§ PROBLEM TO SOLVE
From the line containing "- Make sure" down to the line containing "- Customers with", copy out the entries below exactly, both lines included, and nothing else; pictures do not belong in the copy.

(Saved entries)

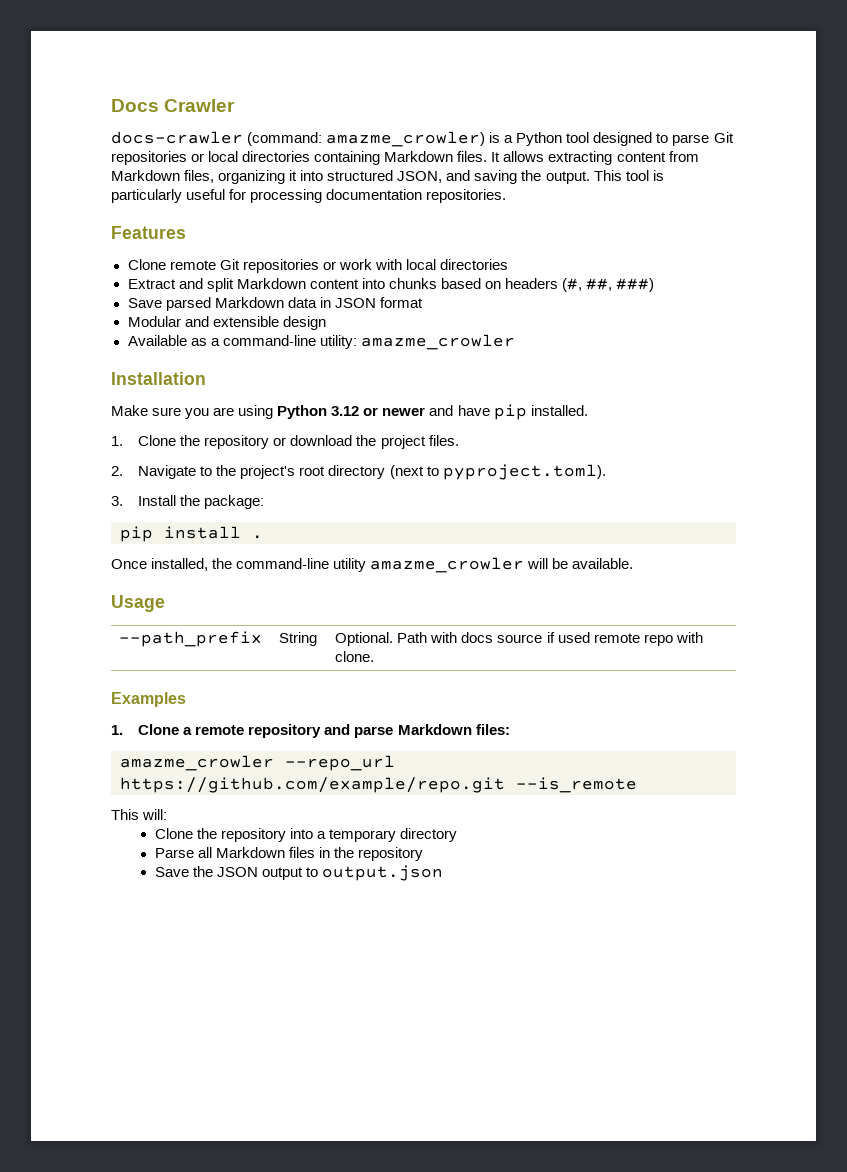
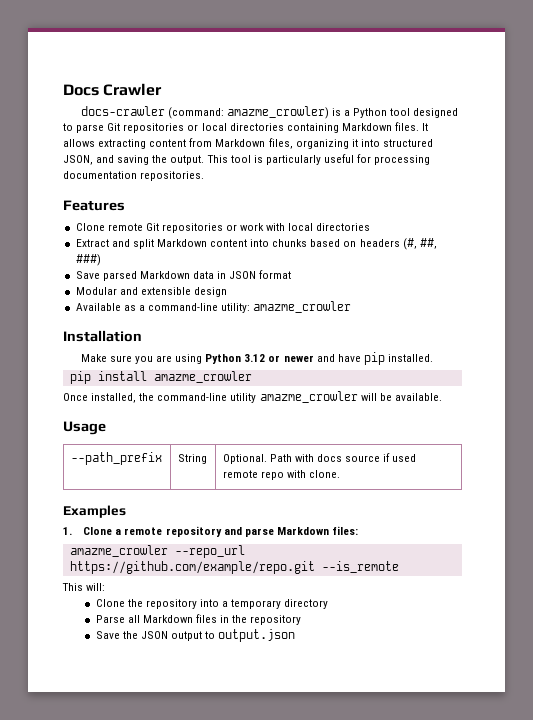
- 1. Clone the repository or download the project files.
- 2. Navigate to the project's root directory (next to pyproject.toml).
- 3. Install the package:
- pip install .
+ pip install amazme_crowler

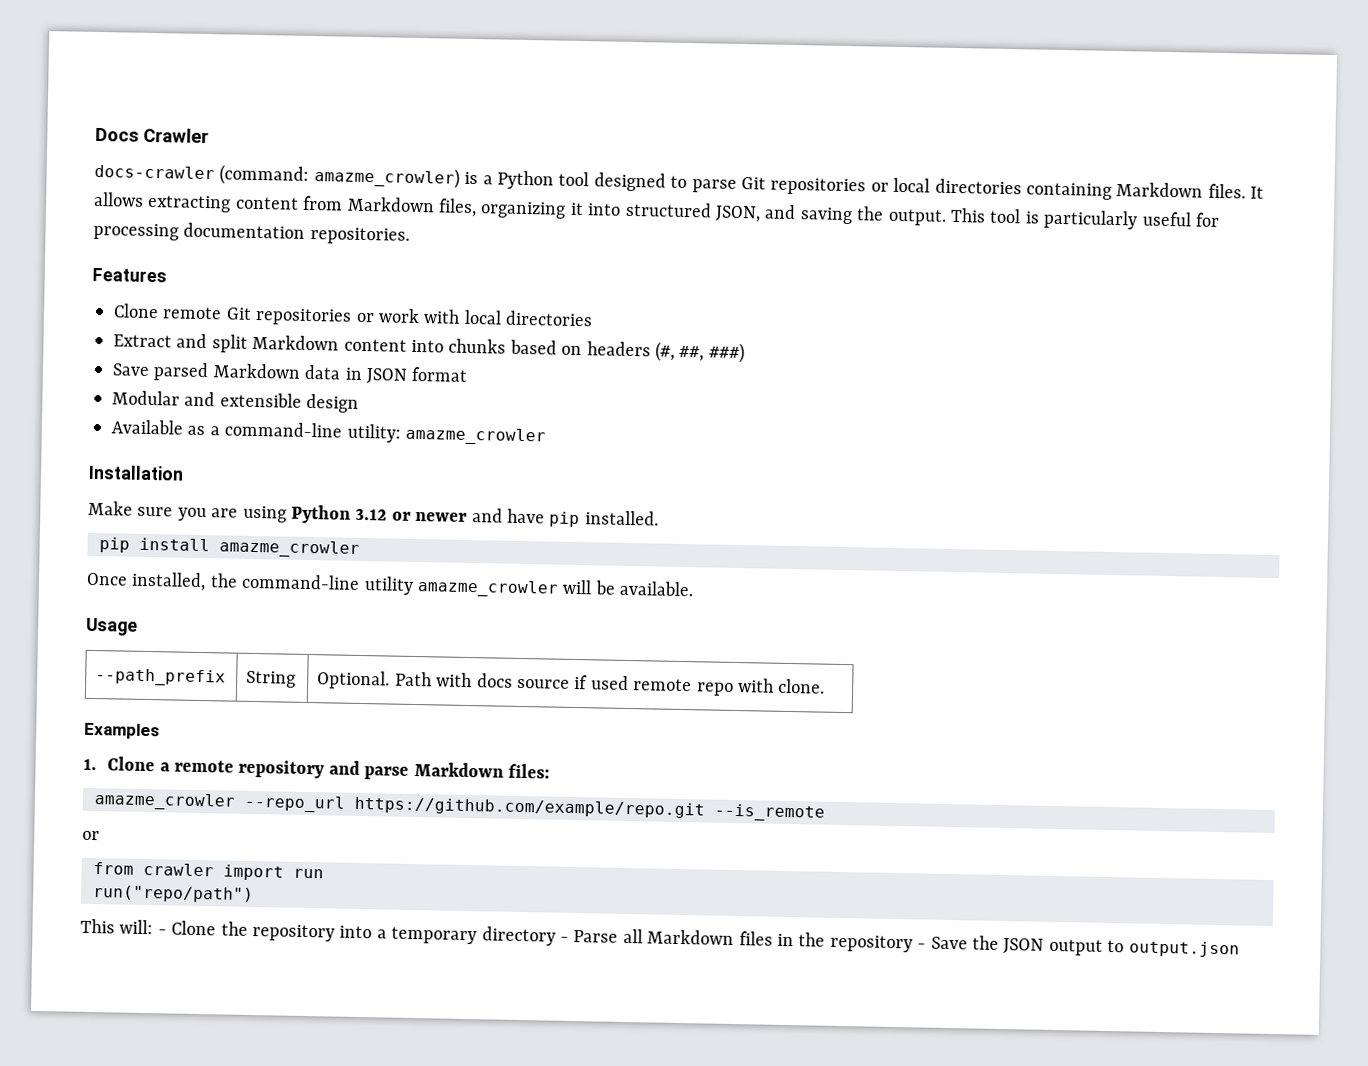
  amazme_crowler --repo_url https://github.com/example/repo.git --is_remote
+ or
+ from crawler import run
+ run("repo/path")
- This will:
- Clone the repository into a temporary directory
- Parse all Markdown files in the repository
- Save the JSON output to output.json
+ This will: - Clone the repository into a temporary directory - Parse all Markdown files in the repository - Save the JSON output to output.json

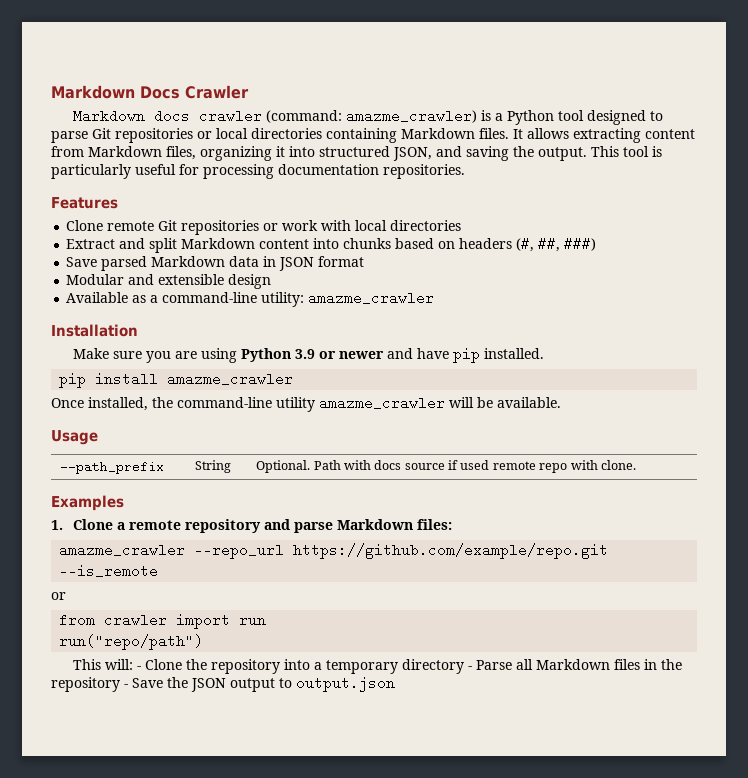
- Docs Crawler
+ Markdown Docs Crawler
- docs-crawler (command: amazme_crowler) is a Python tool designed to parse Git repositories or local directories containing Markdown files.
+ Markdown docs crawler (command: amazme_crawler) is a Python tool designed to parse Git repositories or local directories containing Markdown files.
- Available as a command-line utility: amazme_crowler
+ Available as a command-line utility: amazme_crawler
- Make sure you are using Python 3.12 or newer and have pip installed.
+ Make sure you are using Python 3.9 or newer and have pip installed.
- pip install amazme_crowler
+ pip install amazme_crawler
- Once installed, the command-line utility amazme_crowler will be available.
+ Once installed, the command-line utility amazme_crawler will be available.
- amazme_crowler --repo_url https://github.com/example/repo.git --is_remote
+ amazme_crawler --repo_url https://github.com/example/repo.git --is_remote

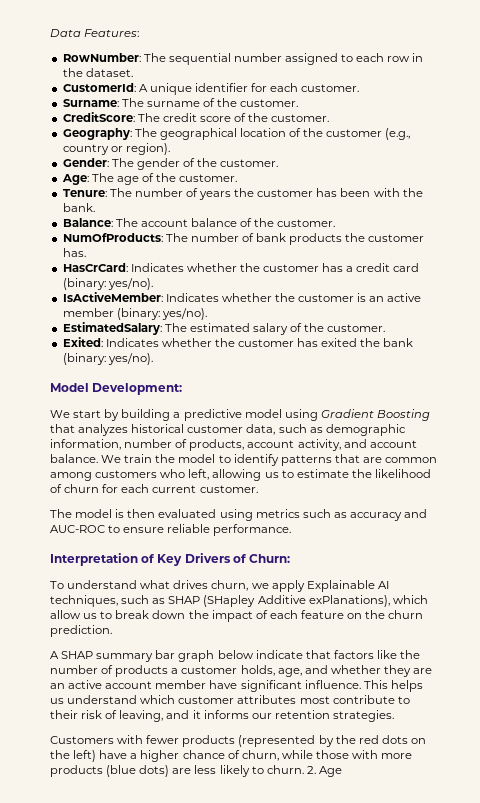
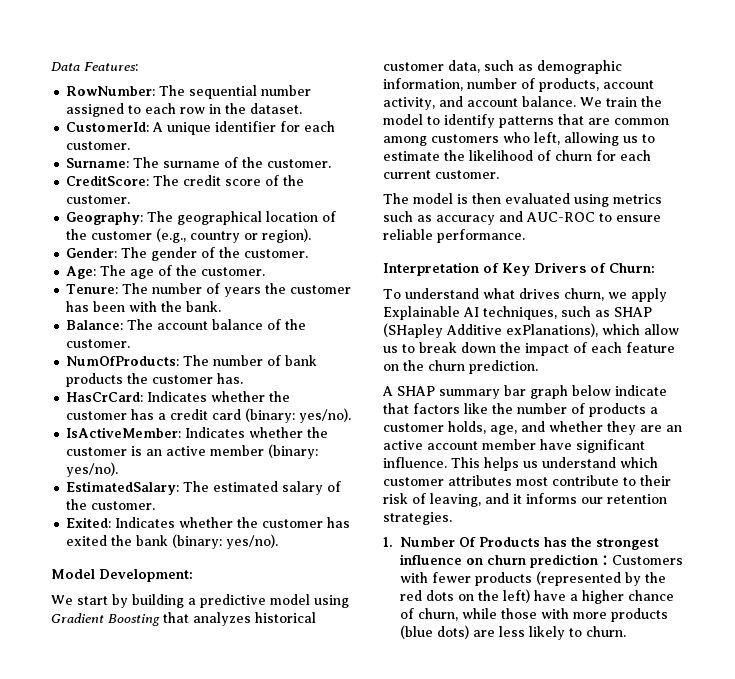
- Customers with fewer products (represented by the red dots on the left) have a higher chance of churn, while those with more products (blue dots) are less likely to churn. 2. Age
+ 1. Number Of Products has the strongest influence on churn prediction：Customers with fewer products (represented by the red dots on the left) have a higher chance of churn, while those with more products (blue dots) are less likely to churn.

§ SOLUTION
- Make sure you are using Python 3.12 or newer and have pip installed.
+ Make sure you are using Python 3.9 or newer and have pip installed.
- pip install amazme_crowler
+ pip install amazme_crawler
- Once installed, the command-line utility amazme_crowler will be available.
+ Once installed, the command-line utility amazme_crawler will be available.
- amazme_crowler --repo_url https://github.com/example/repo.git --is_remote
+ amazme_crawler --repo_url https://github.com/example/repo.git --is_remote

- Customers with fewer products (represented by the red dots on the left) have a higher chance of churn, while those with more products (blue dots) are less likely to churn. 2. Age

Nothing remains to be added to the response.